THE BANANA MONKEYS Called a Thing a Possible Reason for All The Turmoil Stuff

“There’s new Banamon” read the message, and my teeth set like that emoji that you send when somebody tells you something that’s befitting a “wew lad” but you don’t want to dignify it by typing that much. There were more posts to blog, I thought to myself, than this site’s latest favorite whipping-idol, and the Weekender exists for reasons, and why am I even worried about this, it’s a Ker– oh, Kerrie’s got other things to do, okay. Well, I may as well … oh okay!

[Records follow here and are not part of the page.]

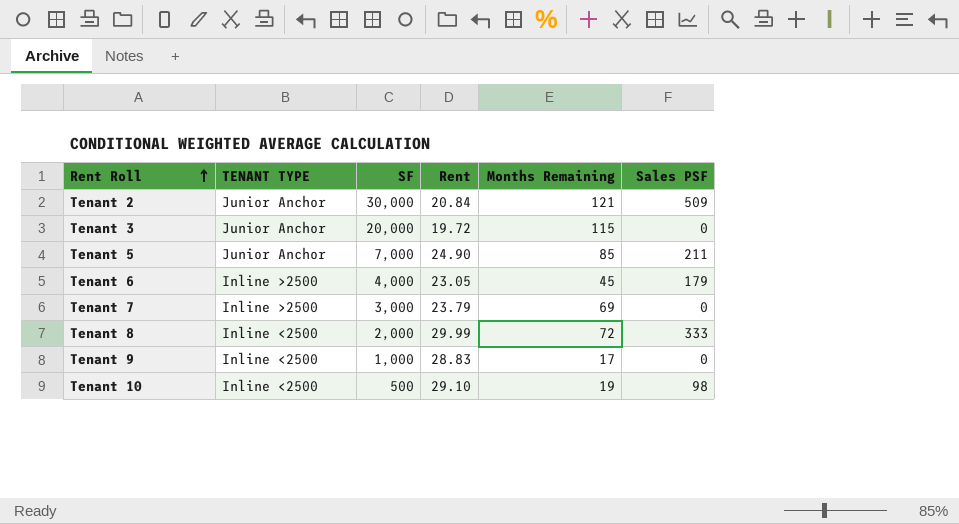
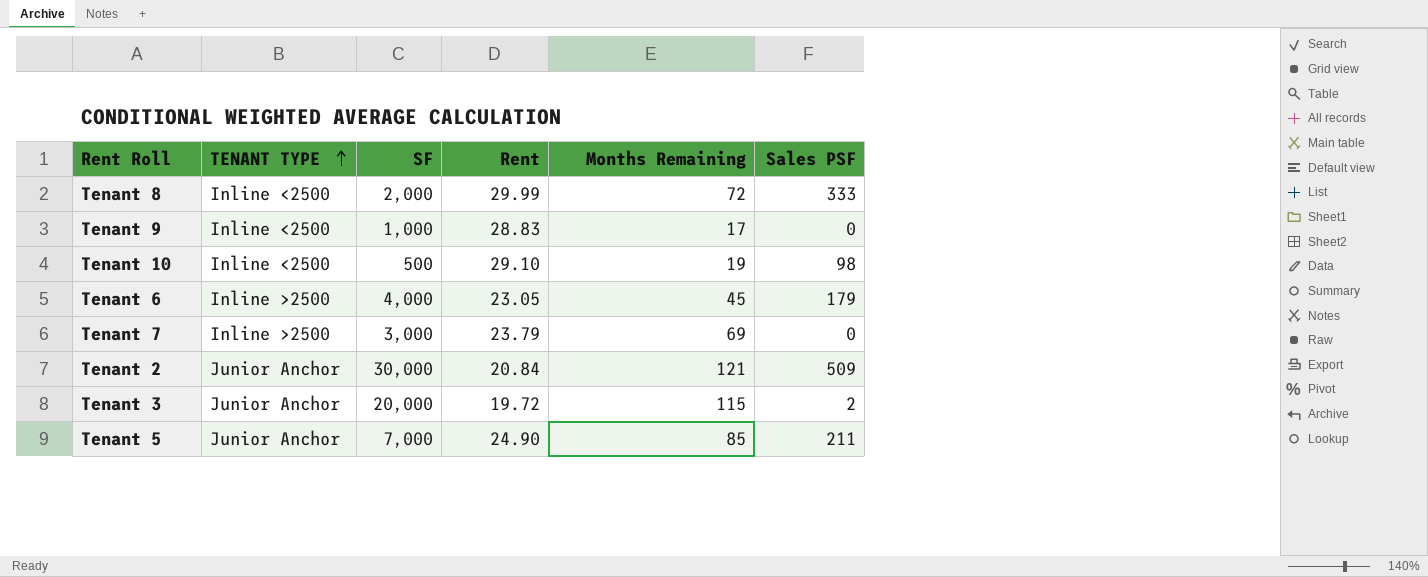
row order: Rent Roll ascending -> TENANT TYPE ascending
Tenant 3 | Sales PSF: 0 -> 2

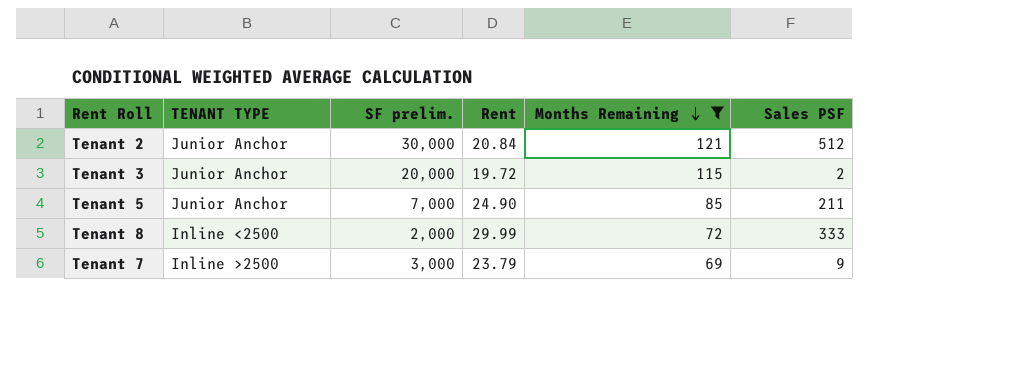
filter: none -> Months Remaining >= 69
row order: TENANT TYPE ascending -> Months Remaining descending
column name: SF -> SF prelim.
Tenant 2 | Sales PSF: 509 -> 512
Tenant 7 | Sales PSF: 0 -> 9

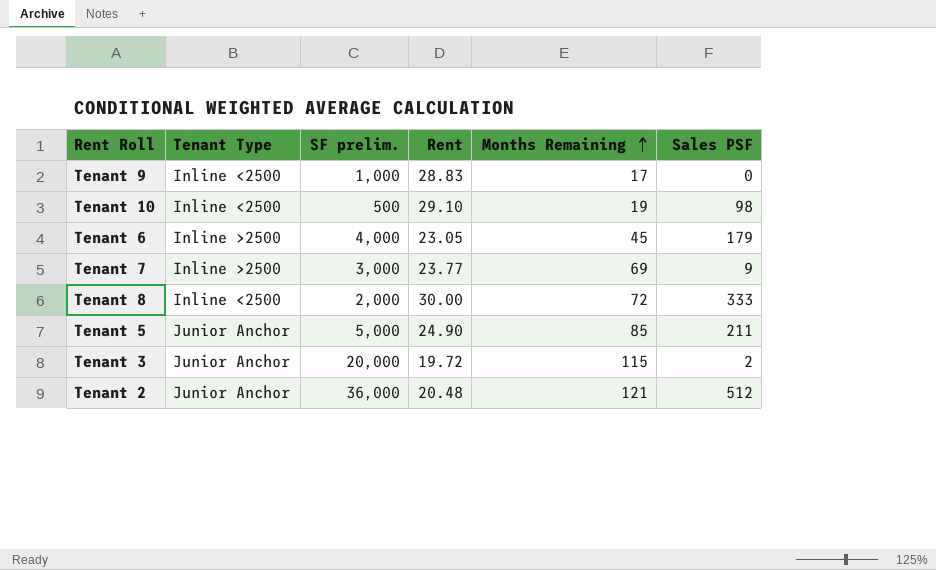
filter: Months Remaining >= 69 -> none
row order: Months Remaining descending -> Months Remaining ascending
column name: TENANT TYPE -> Tenant Type
Tenant 7 | Rent: 23.79 -> 23.77
Tenant 8 | Rent: 29.99 -> 30.00
Tenant 5 | SF prelim.: 7,000 -> 5,000
Tenant 2 | SF prelim.: 30,000 -> 36,000
Tenant 2 | Rent: 20.84 -> 20.48

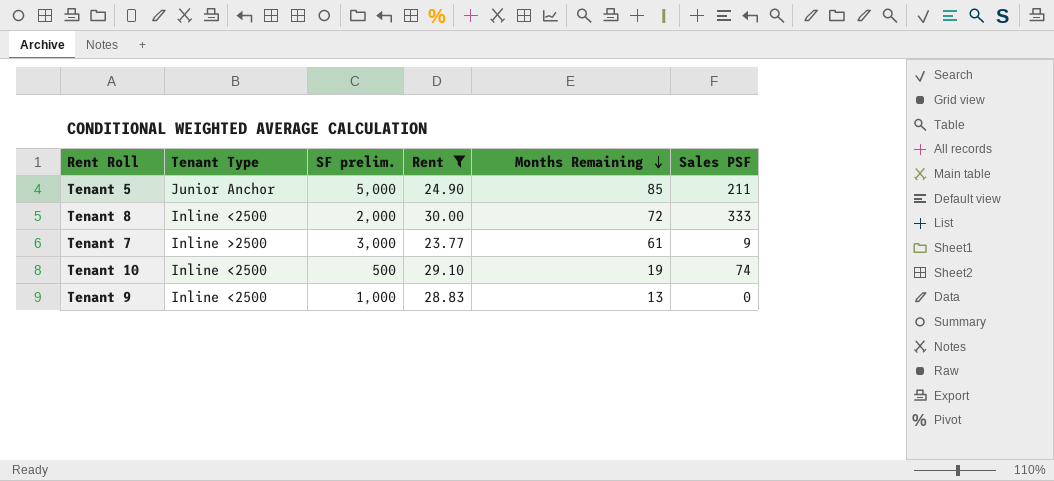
filter: none -> Rent >= 23.77
row order: Months Remaining ascending -> Months Remaining descending
Tenant 7 | Months Remaining: 69 -> 61
Tenant 10 | Sales PSF: 98 -> 74
Tenant 9 | Months Remaining: 17 -> 13

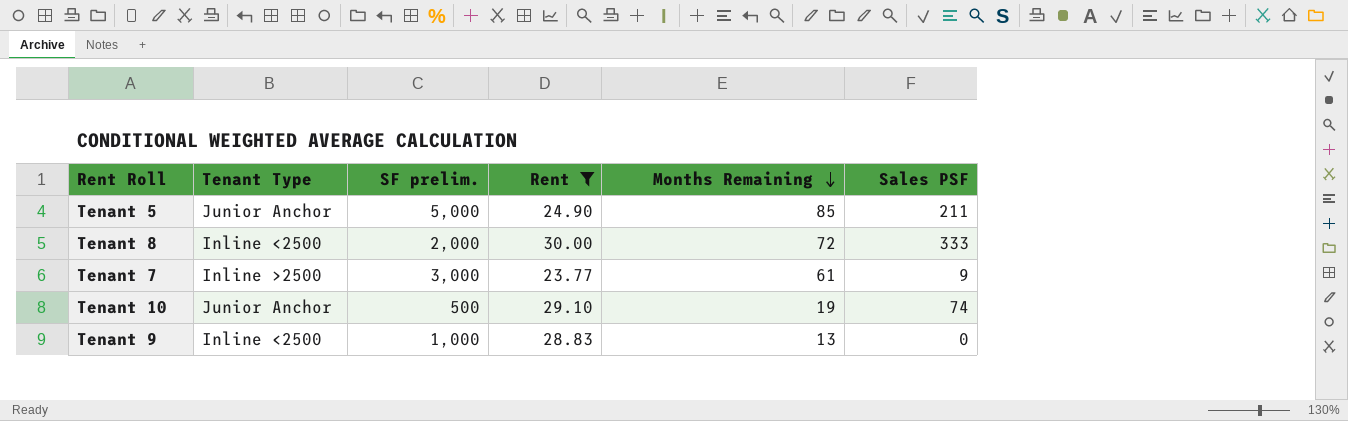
Tenant 10 | Tenant Type: Inline <2500 -> Junior Anchor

So. There’s news from THE BANANA MONKEYS! Some of it involves people, and some of it involves the things that people create. Let’s invert that proposition and start with the thing, which is music, which is actually also the lede, so here you go:

“Whisky Children”!

You want lyrics?

In maybe … let’s not call it more surprising, but maybe inevitable-but-nonetheless-terrifying surprising, in that kind of surprising, Banamon went ahead and added a couple of new members, too!

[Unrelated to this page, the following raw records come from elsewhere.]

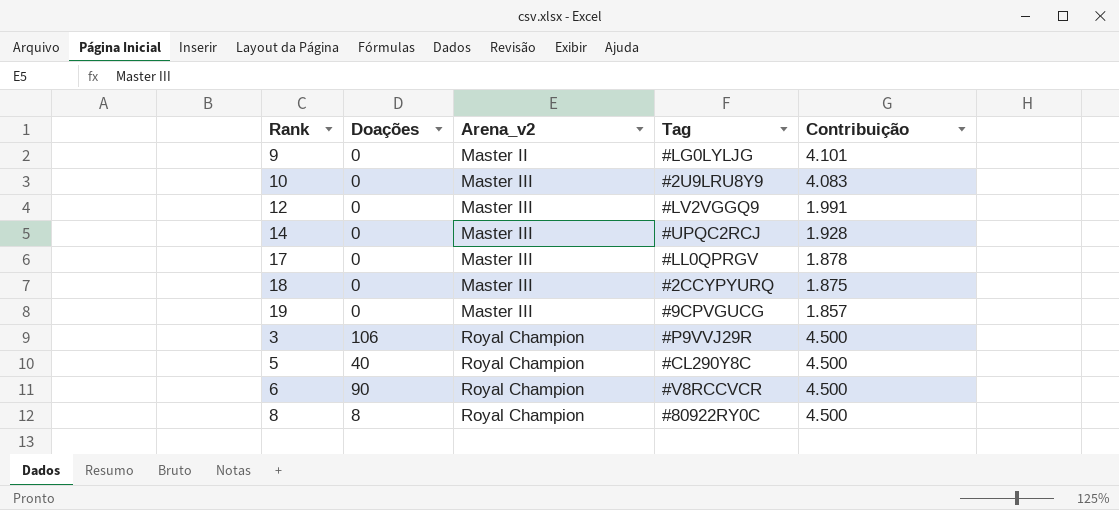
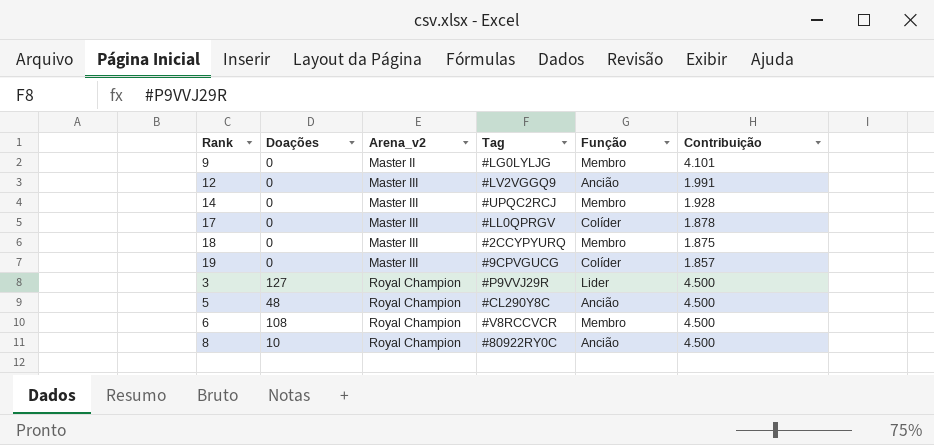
column Função | position: none -> 5
row 10: 0 | Master III | #2U9LRU8Y9 | 4.083 -> none
3 | Doações: 106 -> 127
5 | Doações: 40 -> 48
6 | Doações: 90 -> 108
8 | Doações: 8 -> 10

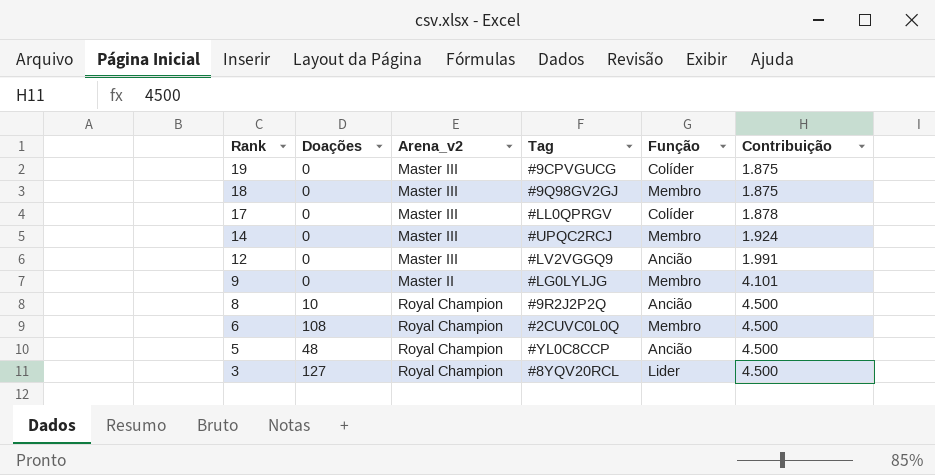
row order: Arena_v2 ascending -> Rank descending
19 | Contribuição: 1.857 -> 1.875
18 | Tag: #2CCYPYURQ -> #9Q98GV2GJ
14 | Contribuição: 1.928 -> 1.924
8 | Tag: #80922RY0C -> #9R2J2P2Q
6 | Tag: #V8RCCVCR -> #2CUVC0L0Q
5 | Tag: #CL290Y8C -> #YL0C8CCP
3 | Tag: #P9VVJ29R -> #8YQV20RCL

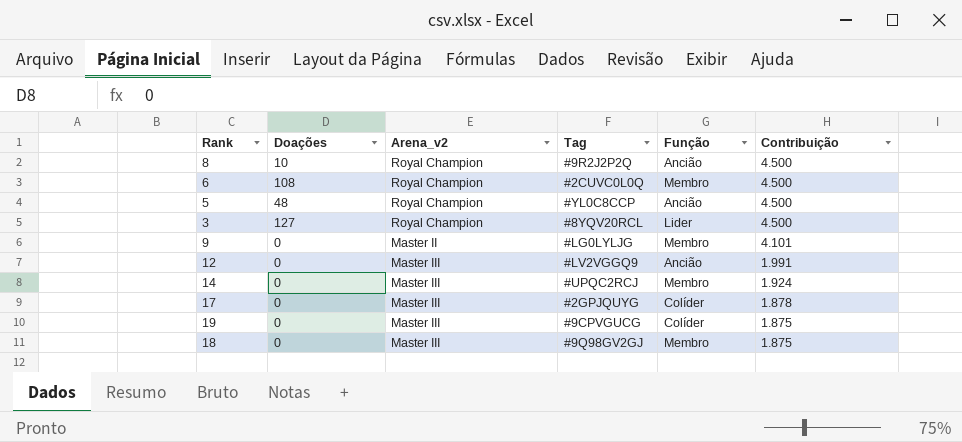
row order: Rank descending -> Contribuição descending
17 | Tag: #LL0QPRGV -> #2GPJQUYG

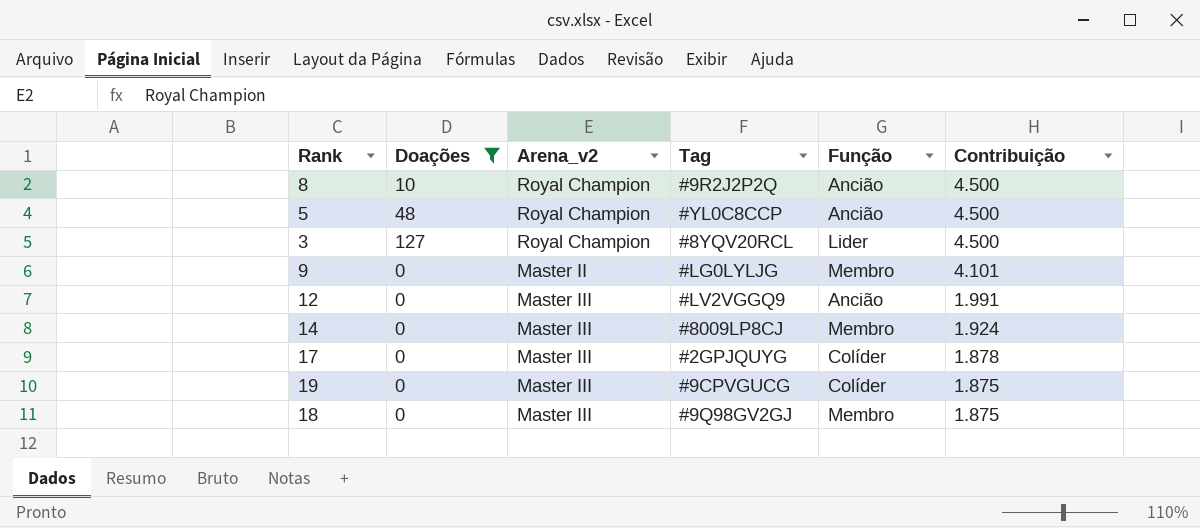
filter: none -> Doações != 108
14 | Tag: #UPQC2RCJ -> #8009LP8CJ

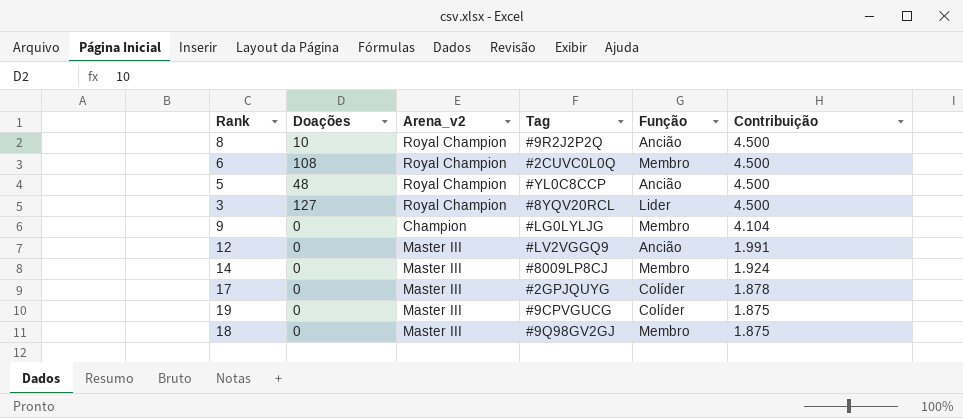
filter: Doações != 108 -> none
9 | Arena_v2: Master II -> Champion
9 | Contribuição: 4.101 -> 4.104

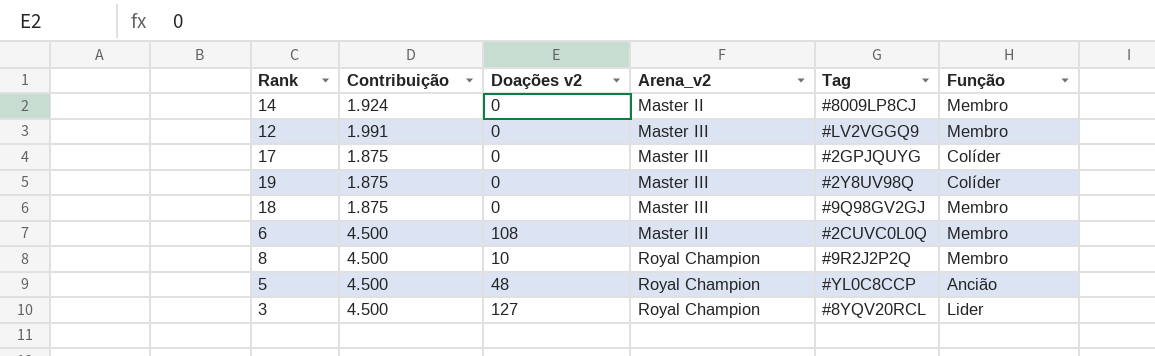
row order: Contribuição descending -> Arena_v2 ascending
column Contribuição | position: 6 -> 2
column name: Doações -> Doações v2
row 9: 0 | Champion | #LG0LYLJG | Membro | 4.104 -> none
14 | Arena_v2: Master III -> Master II
12 | Função: Ancião -> Membro
17 | Contribuição: 1.878 -> 1.875
19 | Tag: #9CPVGUCG -> #2Y8UV98Q
6 | Arena_v2: Royal Champion -> Master III
8 | Função: Ancião -> Membro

Guessing that one is actually a cop from a narco unit who’s on a detail that will eventually be made into a Wayan Brothers movie, and the other will quit next week

This is the weirdest good unit, you guys. Banamon does good music, is also a disaster to observe from the outside, is also clearly deliberately putting the screws to concepts of propriety because it sells, and may or may not be some kind of government psy-op. Bless them.